Chronic methadone treatment and repeated withdrawal impair cognition and increase the expression of apoptosis-related proteins in mouse brain

Objectives This study analyzes the effects of prolonged administration of methadone and withdrawal on sensorimotor and cognitive performance in mice and explores the associated changes in brain expression of proteins regulating the extrinsic (FasL, Fas, and caspase-8) and the mitochondrial (Bcl-2, Bcl-x(L), Bad, and Bax) apoptotic pathways. Results Our findings indicate that, although acute methadone administration impairs some sensorimotor abilities, tolerance to most of the deleterious effects develops after chronic administration. Cognitive abilities in the Morris water maze were impaired by chronic methadone and, to a greater extent, by exposure to precipitated withdrawal every week in the course of methadone treatment.

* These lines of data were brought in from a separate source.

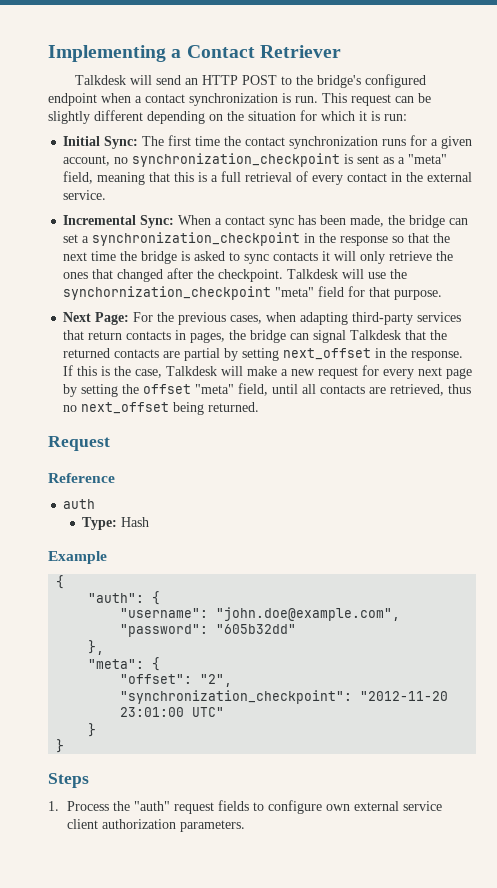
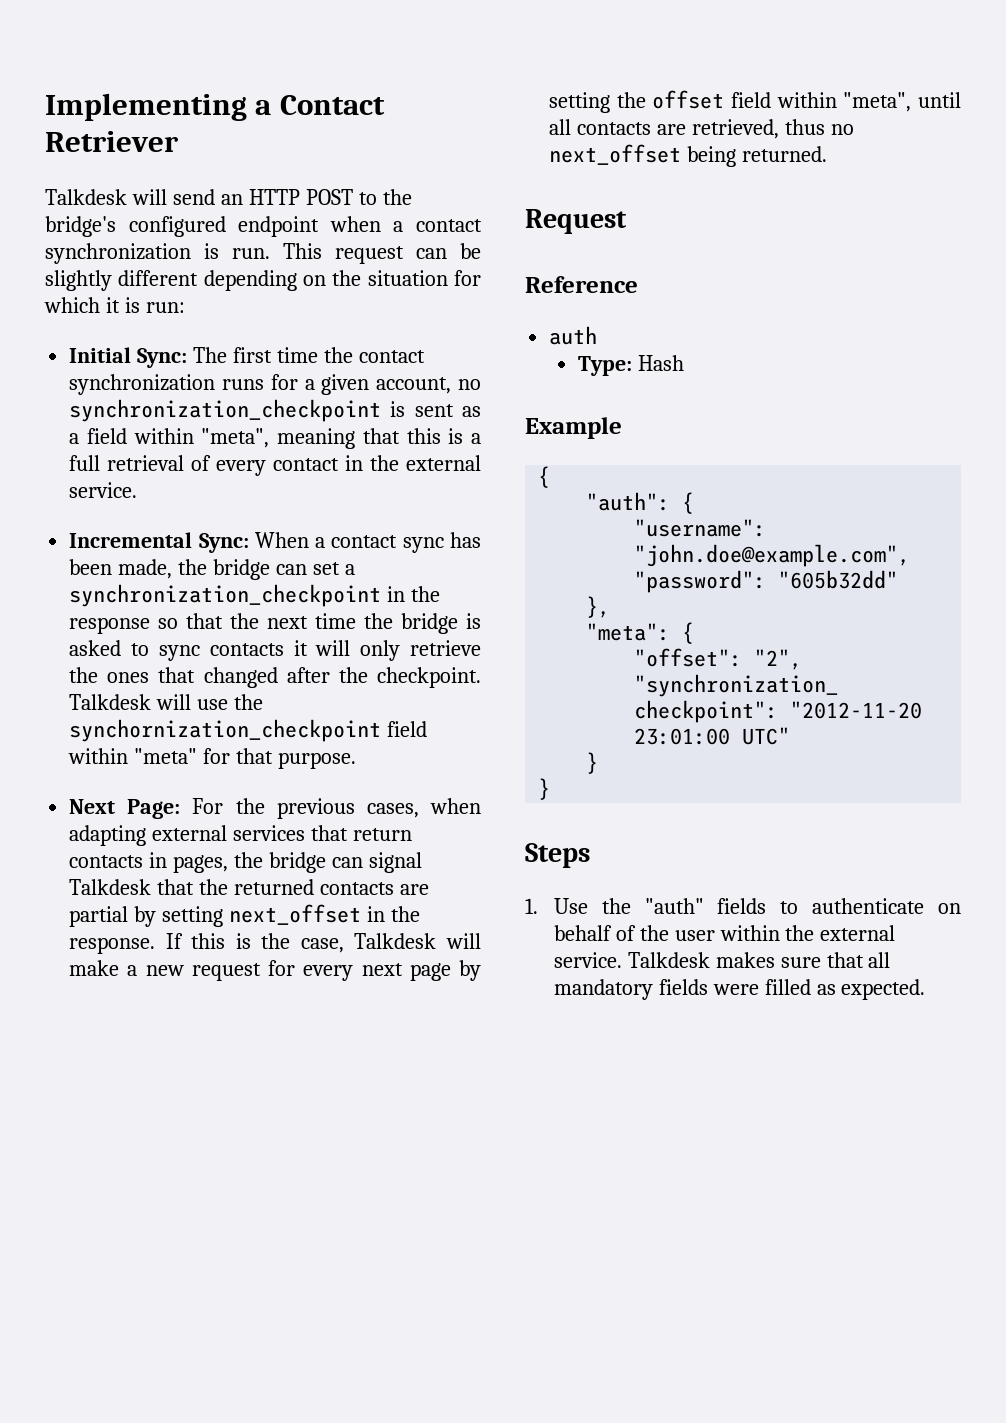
- Initial Sync: The first time the contact synchronization runs for a given account, no synchronization_checkpoint is sent as a "meta" field, meaning that this is a full retrieval of every contact in the external service.
+ Initial Sync: The first time the contact synchronization runs for a given account, no synchronization_checkpoint is sent as a field within "meta", meaning that this is a full retrieval of every contact in the external service.
- Talkdesk will use the synchornization_checkpoint "meta" field for that purpose.
+ Talkdesk will use the synchornization_checkpoint field within "meta" for that purpose.
- Next Page: For the previous cases, when adapting third-party services that return contacts in pages, the bridge can signal Talkdesk that the returned contacts are partial by setting next_offset in the response.
+ Next Page: For the previous cases, when adapting external services that return contacts in pages, the bridge can signal Talkdesk that the returned contacts are partial by setting next_offset in the response.
- If this is the case, Talkdesk will make a new request for every next page by setting the offset "meta" field, until all contacts are retrieved, thus no next_offset being returned.
+ If this is the case, Talkdesk will make a new request for every next page by setting the offset field within "meta", until all contacts are retrieved, thus no next_offset being returned.
- 1. Process the "auth" request fields to configure own external service client authorization parameters.
+ 1. Use the "auth" fields to authenticate on behalf of the user within the external service. Talkdesk makes sure that all mandatory fields were filled as expected.

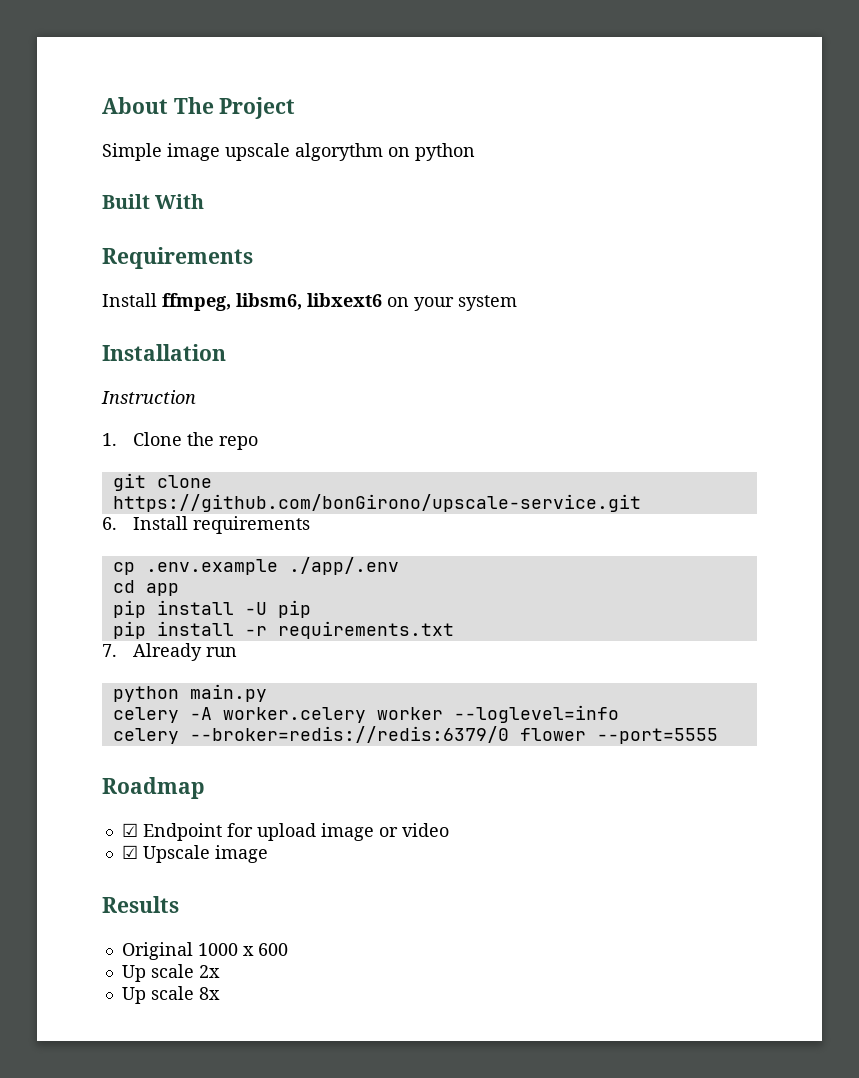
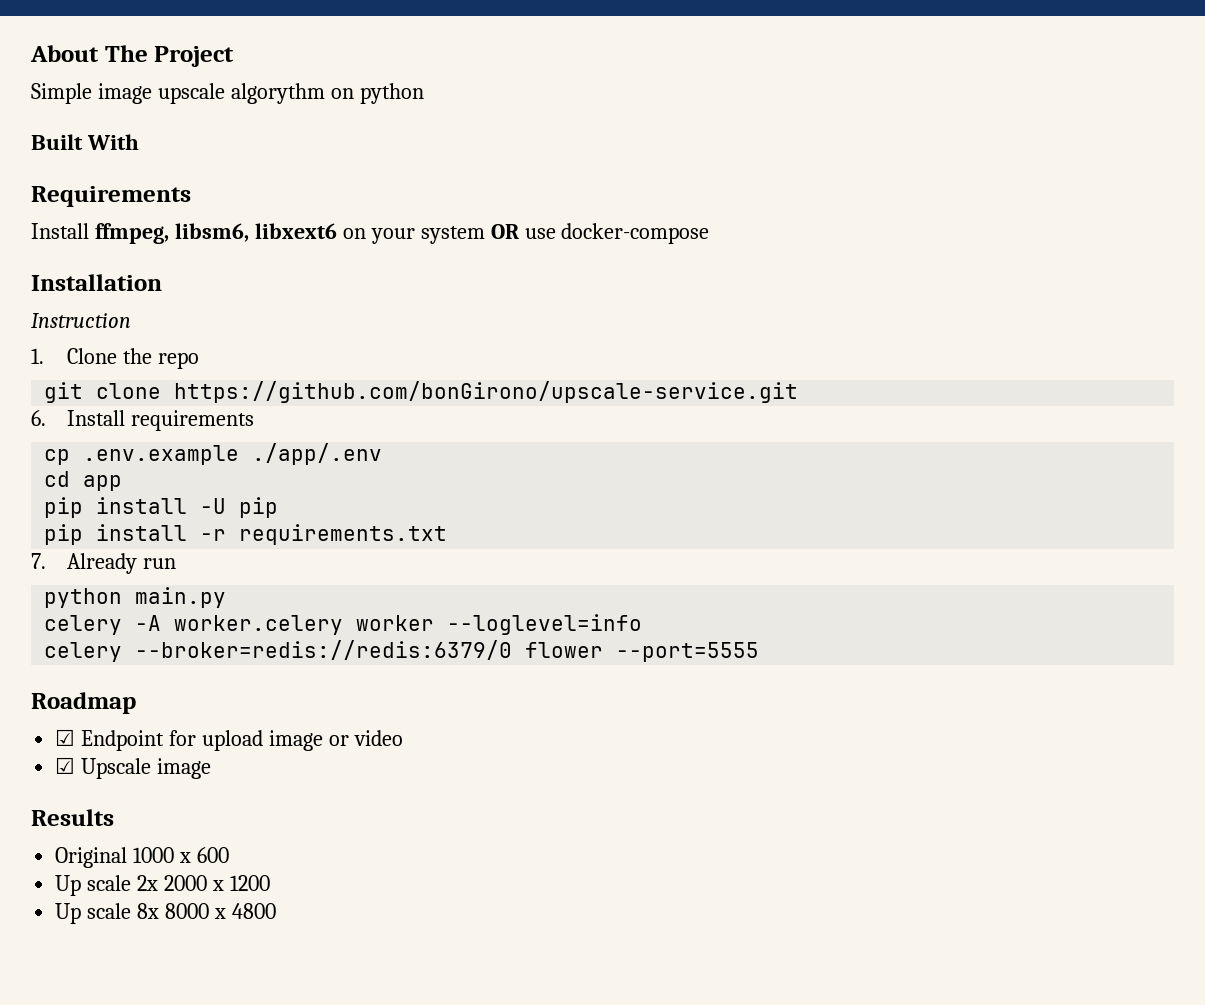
- Install ffmpeg, libsm6, libxext6 on your system
+ Install ffmpeg, libsm6, libxext6 on your system OR use docker-compose
- Up scale 2x
+ Up scale 2x 2000 x 1200
- Up scale 8x
+ Up scale 8x 8000 x 4800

Both the chronic methadone and repeated withdrawal groups showed up-regulation of several pro-apoptotic proteins (FasL, the active fragment of caspase-8, and Bad) in the cortex and hippocampus, indicating activation of both the death-receptor and mitochondrial apoptotic pathways. In contrast, reduced expression of the apoptosis regulatory proteins FasL and Bad was found after a single administration of methadone. Conclusions Our data suggest that neural apoptotic damage could contribute to impairment of the cognitive abilities of mice observed after chronic methadone administration and withdrawal.